- Aim of the exercise -
The lines below must be transcribed exactly as given, with the images removed.

Data for review: Begin

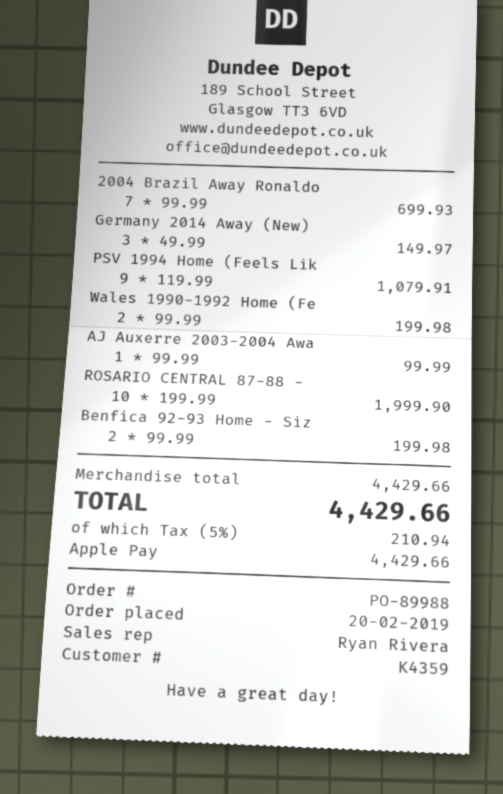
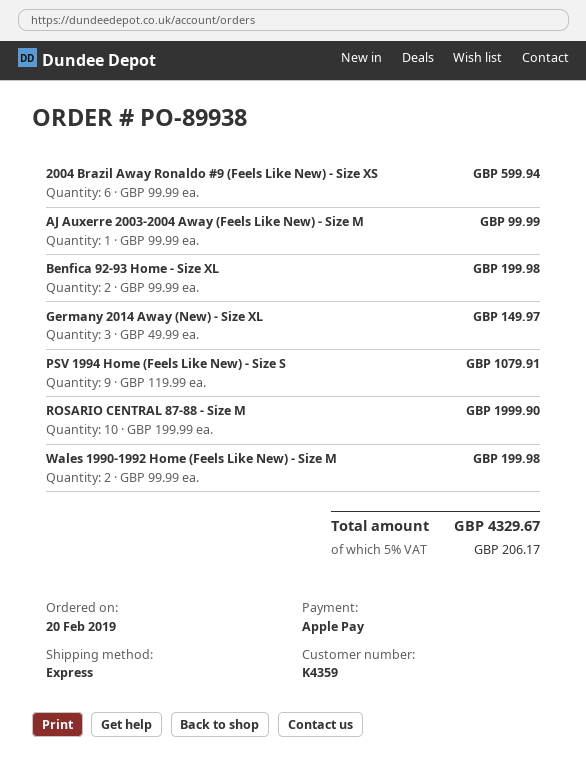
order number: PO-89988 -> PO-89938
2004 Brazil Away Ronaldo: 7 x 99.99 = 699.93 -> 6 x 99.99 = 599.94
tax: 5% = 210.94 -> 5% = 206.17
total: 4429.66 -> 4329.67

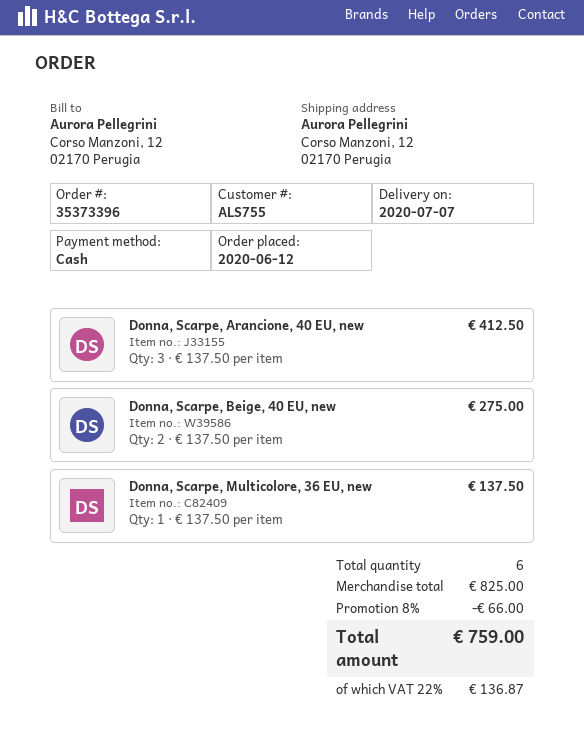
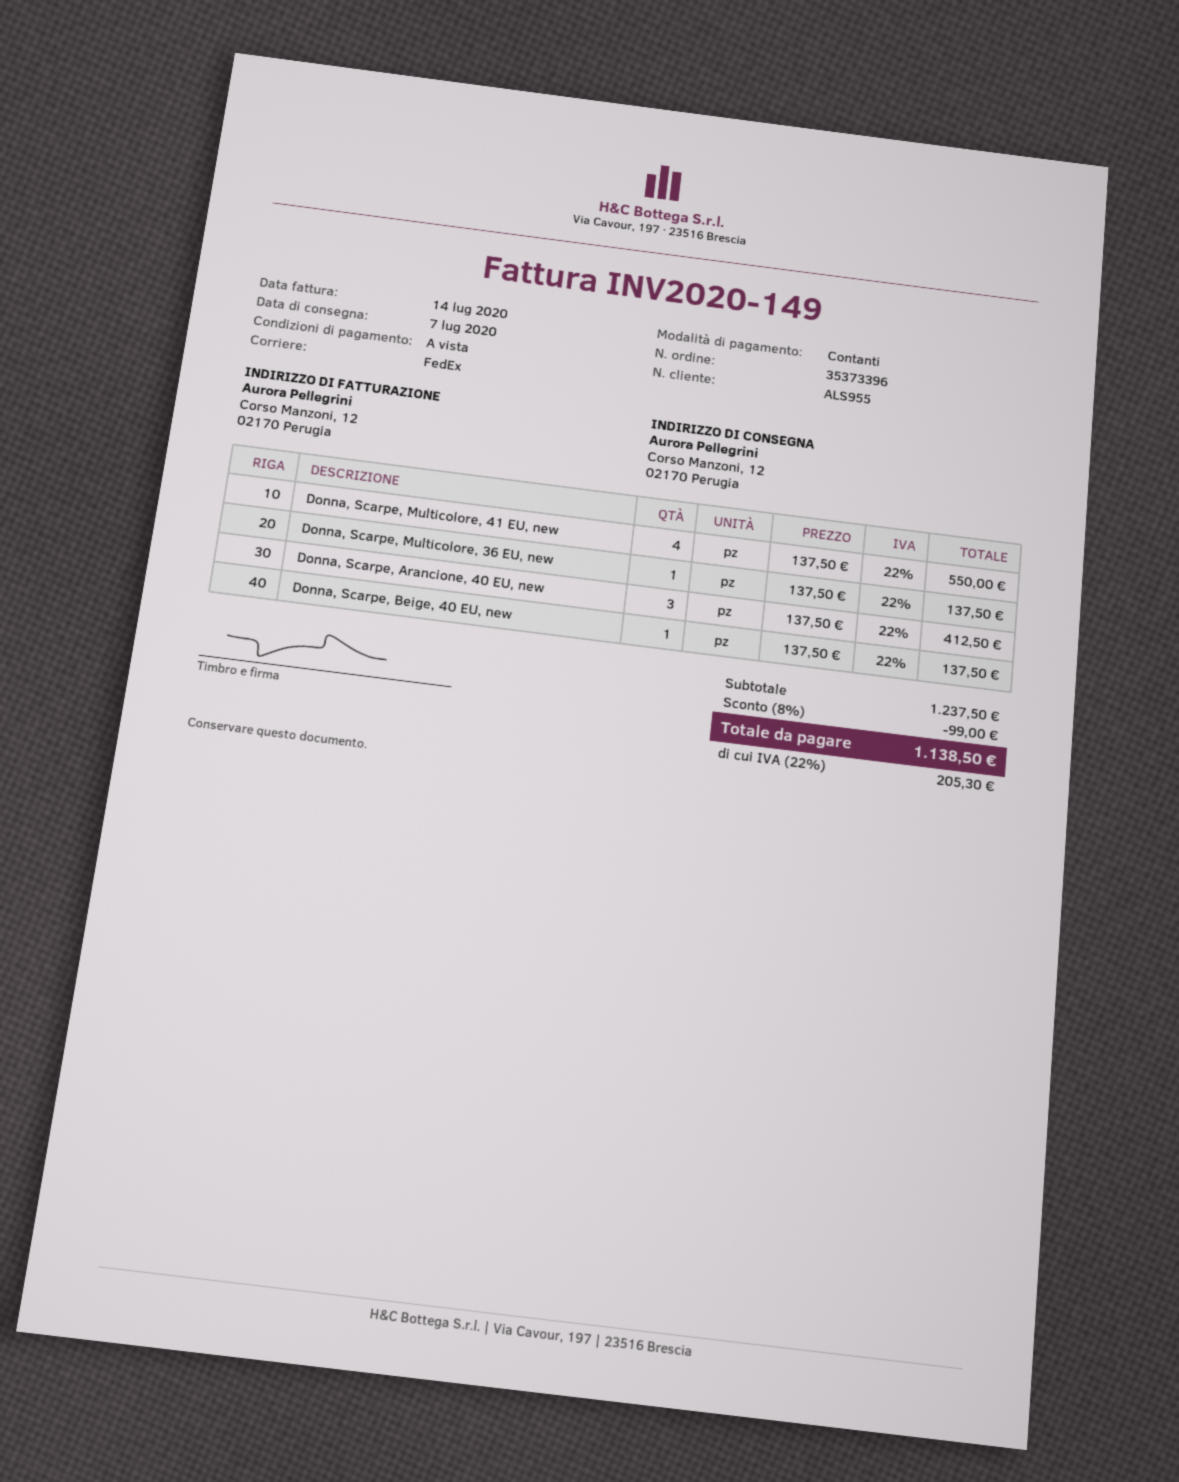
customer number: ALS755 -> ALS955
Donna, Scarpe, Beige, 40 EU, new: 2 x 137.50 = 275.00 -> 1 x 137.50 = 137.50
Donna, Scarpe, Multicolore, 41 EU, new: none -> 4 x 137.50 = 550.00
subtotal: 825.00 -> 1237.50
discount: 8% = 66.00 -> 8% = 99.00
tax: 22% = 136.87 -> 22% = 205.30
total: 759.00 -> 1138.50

Data for review: End

- Task result -
order number: PO-89988 -> PO-89938
2004 Brazil Away Ronaldo: 7 x 99.99 = 699.93 -> 6 x 99.99 = 599.94
tax: 5% = 210.94 -> 5% = 206.17
total: 4429.66 -> 4329.67

customer number: ALS755 -> ALS955
Donna, Scarpe, Beige, 40 EU, new: 2 x 137.50 = 275.00 -> 1 x 137.50 = 137.50
Donna, Scarpe, Multicolore, 41 EU, new: none -> 4 x 137.50 = 550.00
subtotal: 825.00 -> 1237.50
discount: 8% = 66.00 -> 8% = 99.00
tax: 22% = 136.87 -> 22% = 205.30
total: 759.00 -> 1138.50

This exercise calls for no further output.